__EXERCISE PROMPT__.
A word-for-word copy of the entries is the only acceptable reply.

══════════

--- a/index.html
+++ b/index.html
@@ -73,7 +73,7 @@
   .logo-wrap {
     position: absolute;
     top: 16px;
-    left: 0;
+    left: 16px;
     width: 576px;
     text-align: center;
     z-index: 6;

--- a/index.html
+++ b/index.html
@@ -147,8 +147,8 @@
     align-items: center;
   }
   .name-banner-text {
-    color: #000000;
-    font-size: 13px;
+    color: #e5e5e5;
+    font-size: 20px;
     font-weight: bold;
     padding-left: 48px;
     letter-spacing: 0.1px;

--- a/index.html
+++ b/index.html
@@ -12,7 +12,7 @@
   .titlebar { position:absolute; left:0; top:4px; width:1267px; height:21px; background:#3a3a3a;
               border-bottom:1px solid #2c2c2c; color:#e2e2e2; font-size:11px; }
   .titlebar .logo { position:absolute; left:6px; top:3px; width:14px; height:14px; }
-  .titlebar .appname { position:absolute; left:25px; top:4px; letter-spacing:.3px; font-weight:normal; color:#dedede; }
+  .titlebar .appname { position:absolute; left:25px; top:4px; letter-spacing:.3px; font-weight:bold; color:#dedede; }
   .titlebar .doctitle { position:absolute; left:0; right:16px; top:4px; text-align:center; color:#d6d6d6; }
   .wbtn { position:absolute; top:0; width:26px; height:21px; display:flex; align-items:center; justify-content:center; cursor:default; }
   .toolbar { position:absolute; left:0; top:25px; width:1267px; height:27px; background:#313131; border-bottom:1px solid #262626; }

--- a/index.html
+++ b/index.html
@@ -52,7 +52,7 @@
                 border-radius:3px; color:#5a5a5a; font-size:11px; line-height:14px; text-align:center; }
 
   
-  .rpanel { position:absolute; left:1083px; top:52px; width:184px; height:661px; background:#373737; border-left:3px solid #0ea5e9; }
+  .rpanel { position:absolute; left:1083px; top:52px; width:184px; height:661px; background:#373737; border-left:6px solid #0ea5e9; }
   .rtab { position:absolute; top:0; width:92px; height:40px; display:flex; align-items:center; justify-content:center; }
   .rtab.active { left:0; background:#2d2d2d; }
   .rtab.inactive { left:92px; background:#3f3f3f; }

══════════

__WORKED SOLUTION__.
--- a/index.html
+++ b/index.html
@@ -73,7 +73,7 @@
   .logo-wrap {
     position: absolute;
     top: 16px;
-    left: 0;
+    left: 16px;
     width: 576px;
     text-align: center;
     z-index: 6;

--- a/index.html
+++ b/index.html
@@ -147,8 +147,8 @@
     align-items: center;
   }
   .name-banner-text {
-    color: #000000;
-    font-size: 13px;
+    color: #e5e5e5;
+    font-size: 20px;
     font-weight: bold;
     padding-left: 48px;
     letter-spacing: 0.1px;

--- a/index.html
+++ b/index.html
@@ -12,7 +12,7 @@
   .titlebar { position:absolute; left:0; top:4px; width:1267px; height:21px; background:#3a3a3a;
               border-bottom:1px solid #2c2c2c; color:#e2e2e2; font-size:11px; }
   .titlebar .logo { position:absolute; left:6px; top:3px; width:14px; height:14px; }
-  .titlebar .appname { position:absolute; left:25px; top:4px; letter-spacing:.3px; font-weight:normal; color:#dedede; }
+  .titlebar .appname { position:absolute; left:25px; top:4px; letter-spacing:.3px; font-weight:bold; color:#dedede; }
   .titlebar .doctitle { position:absolute; left:0; right:16px; top:4px; text-align:center; color:#d6d6d6; }
   .wbtn { position:absolute; top:0; width:26px; height:21px; display:flex; align-items:center; justify-content:center; cursor:default; }
   .toolbar { position:absolute; left:0; top:25px; width:1267px; height:27px; background:#313131; border-bottom:1px solid #262626; }

--- a/index.html
+++ b/index.html
@@ -52,7 +52,7 @@
                 border-radius:3px; color:#5a5a5a; font-size:11px; line-height:14px; text-align:center; }
 
   
-  .rpanel { position:absolute; left:1083px; top:52px; width:184px; height:661px; background:#373737; border-left:3px solid #0ea5e9; }
+  .rpanel { position:absolute; left:1083px; top:52px; width:184px; height:661px; background:#373737; border-left:6px solid #0ea5e9; }
   .rtab { position:absolute; top:0; width:92px; height:40px; display:flex; align-items:center; justify-content:center; }
   .rtab.active { left:0; background:#2d2d2d; }
   .rtab.inactive { left:92px; background:#3f3f3f; }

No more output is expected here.